Leopold Hawelka at Café Hawelka / Screenshot from “Jö schau…” by Georg Danzer

Café Hawelka, Dorotheergasse 6 near Stephansplatz is not the place to go to if you want  opulence, but this shabby-chic coffee house — once a popular hangout for artists — is one of my favorites in Vienna. The furniture looked old when I first visited about 30 years ago and it has not been updated over the years. If you want to experience a typically traditional coffee house, go to Hawelka!

Café Central, ©Philipp von Ostau / Wikimedia

Café Central at Herrengasse 14, near the U-Bahn station Herrengasse, was home to many coffee house literates. Take my advice and skip the queues outside Café Sacher or Café Demel and instead head to the slightly lesser-known Café Central, where you can still enjoy imperial grandeur (and where the coffee and cakes are just as good, in my opinion!).

Café Sperl / Maria Pflug-Hofmayr

Café Sperl, Gumpendorferstrasse 11, a 10-minute walk from the nearest U-Bahn station Mariahilfer Straße, is a great place to head to on a lazy Sunday, with lots of newspapers, carom billiards and live piano music. You’ll find the selection of pastries and cakes is more limited here, but what they do serve (including Apfelstrudel and chocolate cake, that is very similar to Sacher Torte) is delicious.

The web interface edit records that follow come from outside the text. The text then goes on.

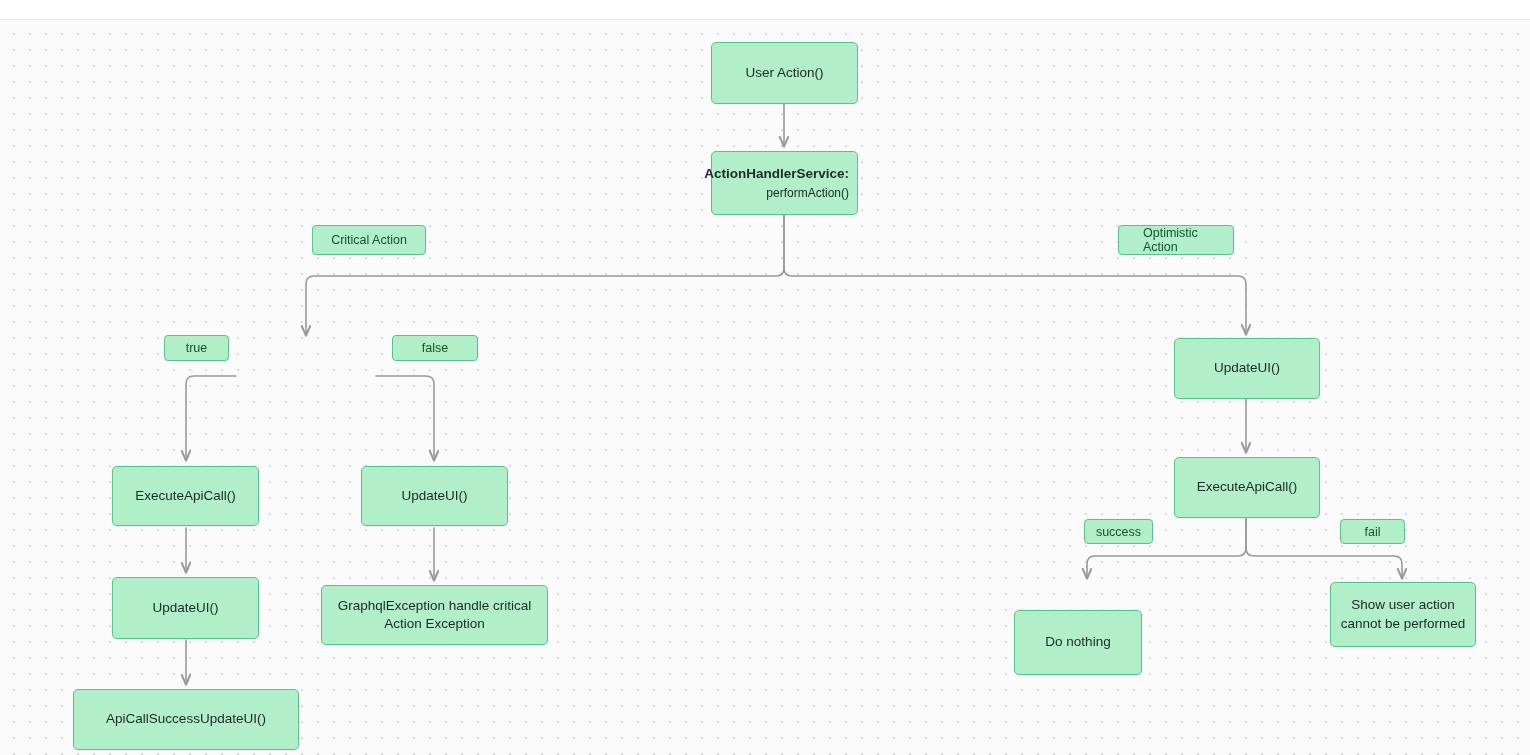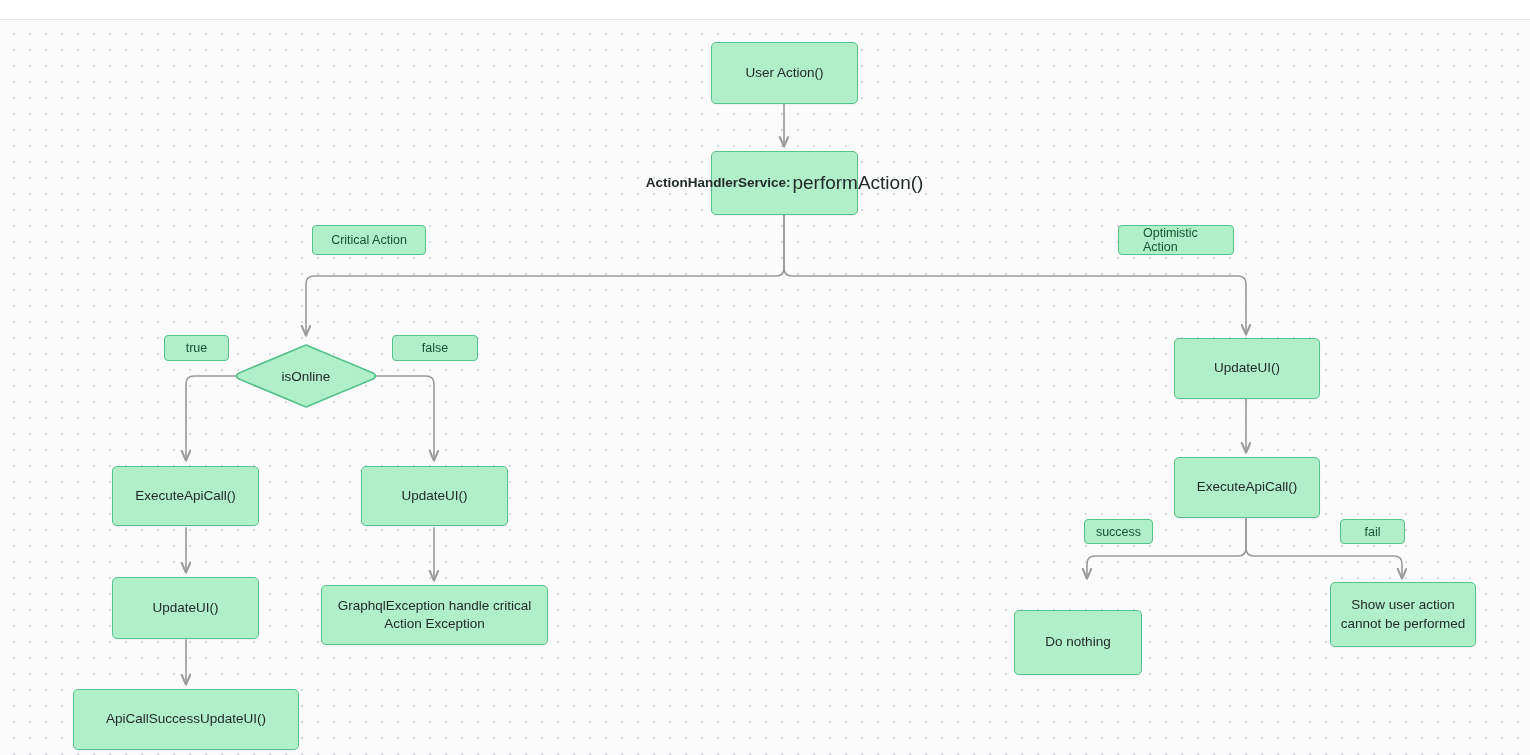--- a/index.html
+++ b/index.html
@@ -45,8 +45,9 @@
     box-shadow: 0 1px 2px rgba(40,80,60,0.07);
   }
   .node.bold-head {
-    flex-direction: row;
+    flex-direction: column;
     gap: 2px;
+    align-items: flex-end;
   }
   .node.bold-head .head {
     font-weight: bold;

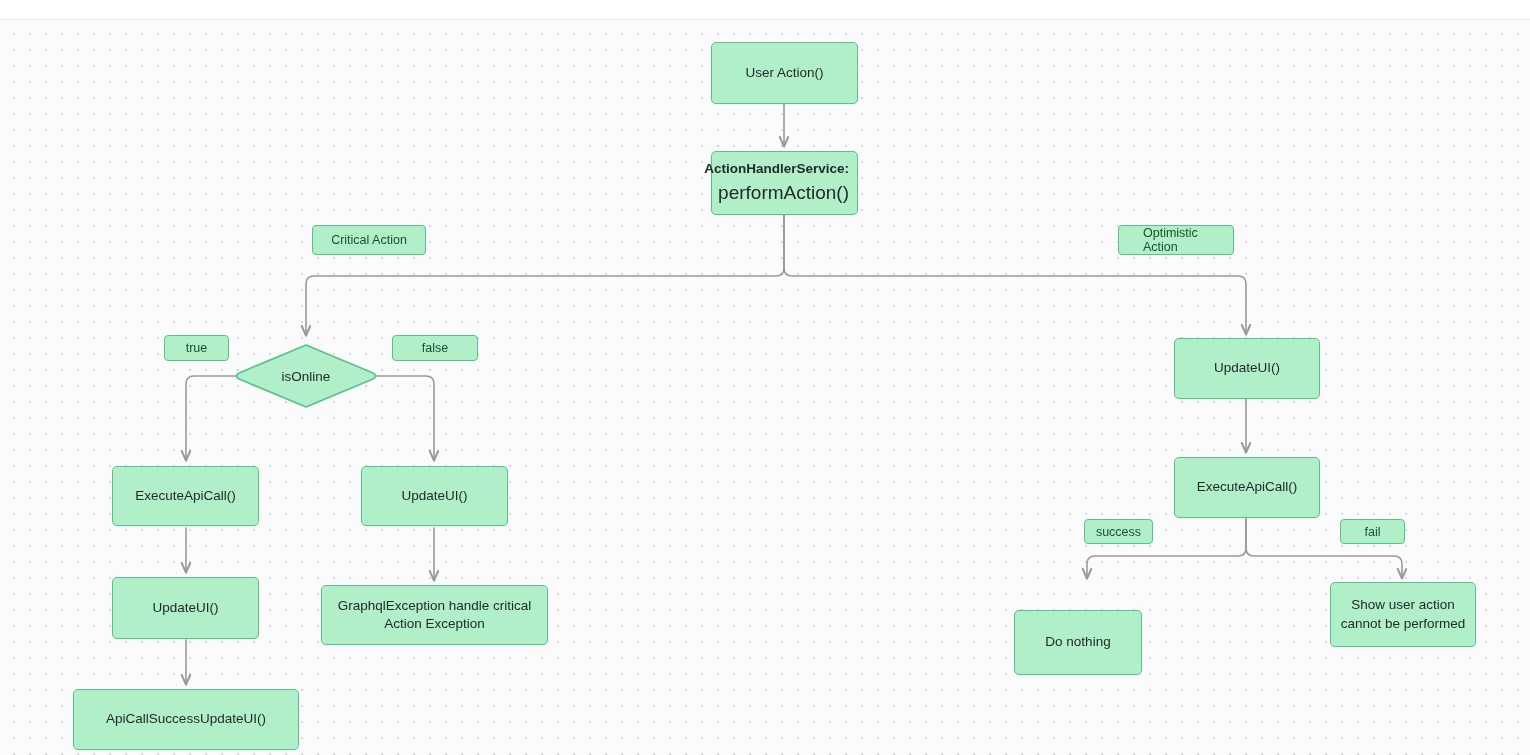--- a/index.html
+++ b/index.html
@@ -55,7 +55,7 @@
   }
   .node.bold-head .sub {
     font-weight: normal;
-    font-size: 19px;
+    font-size: 12px;
   }
   .label-chip {
     position: absolute;

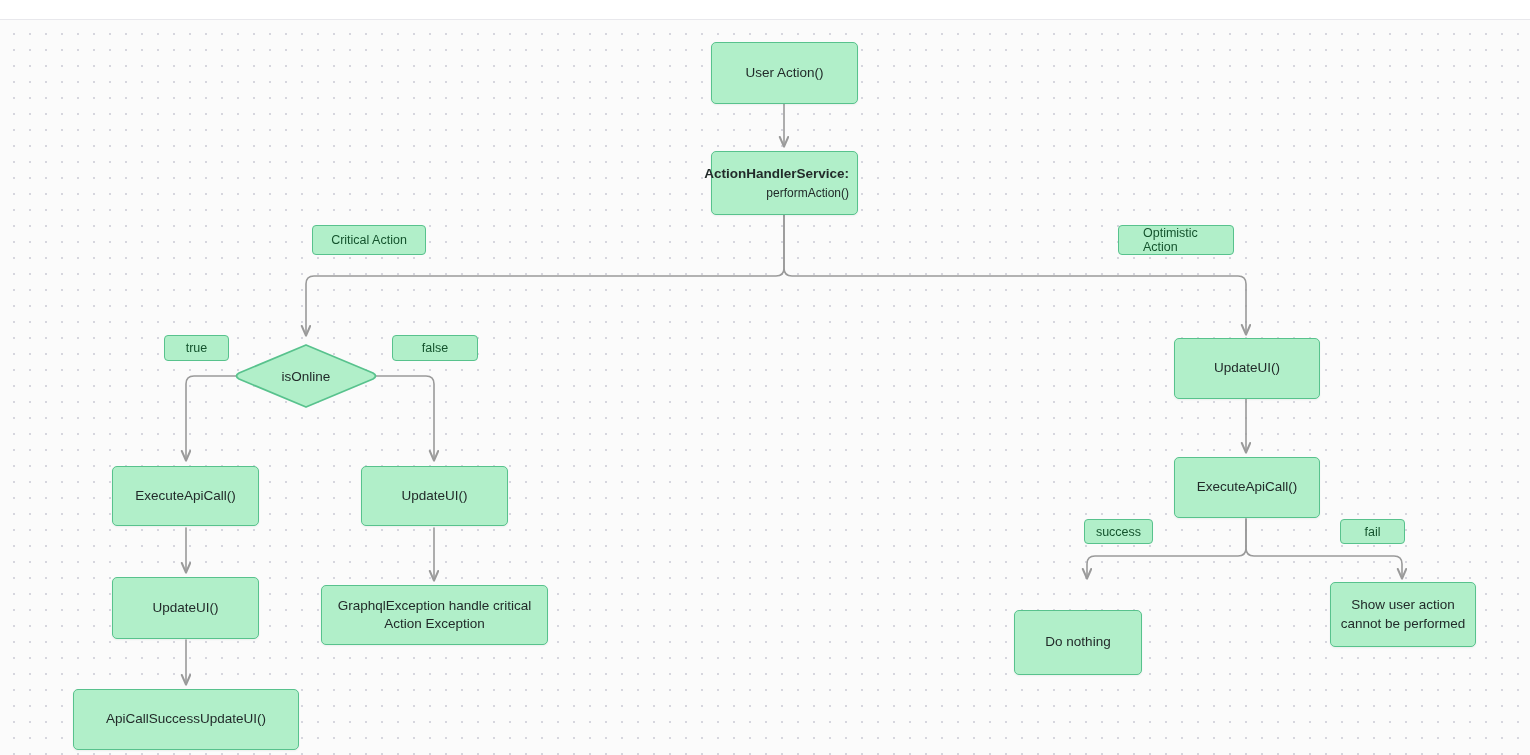--- a/index.html
+++ b/index.html
@@ -148,12 +148,6 @@
     <span>false</span>
   </div>
 
-  <div class="diamond-wrap" style="left:234px; top:322px; width:144px; height:68px;">
-    <svg width="144" height="68" viewBox="0 0 144 68">
-      <path d="M72,3 L139,31 Q144,34 139,37 L72,65 Q72,65 72,65 L5,37 Q0,34 5,31 Z" fill="#b1efc9" stroke="#58c28d" stroke-width="1.8" stroke-linejoin="round"></path>
-    </svg>
-    <div class="dtext">isOnline</div>
-  </div>
 
   <div class="node" style="left:112px; top:446px; width:147px; height:60px;">
     <span>ExecuteApiCall()</span>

Café Schwarzenberg; Andreas Faessler/Wikimedia

Café Schwarzenberg, Kärntner Ring 17, near the U-Bahn station Karlsplatz, is less baroque and more end of the 19th century in style. It has long opening hours: from 7:30 (weekend: 8:30) until midnight, so you can head there for breakfast or late in the evening when most other coffee houses have closed. Live piano music is available Thursday-Sunday.
 

Café Dommayer / Kurkonditorei Oberlaa

Café Dommayer, Dommayergasse 1, a 10-minute walk from the U-Bahn station Hietzing (close to Schloss Schönbrunn), is not simply a coffee house — it’s an institution. It was formerly the site of Casino Dommayer, where Johann Strauss Sr., Johann Strauss Jr. and several other waltz composers performed for the first time.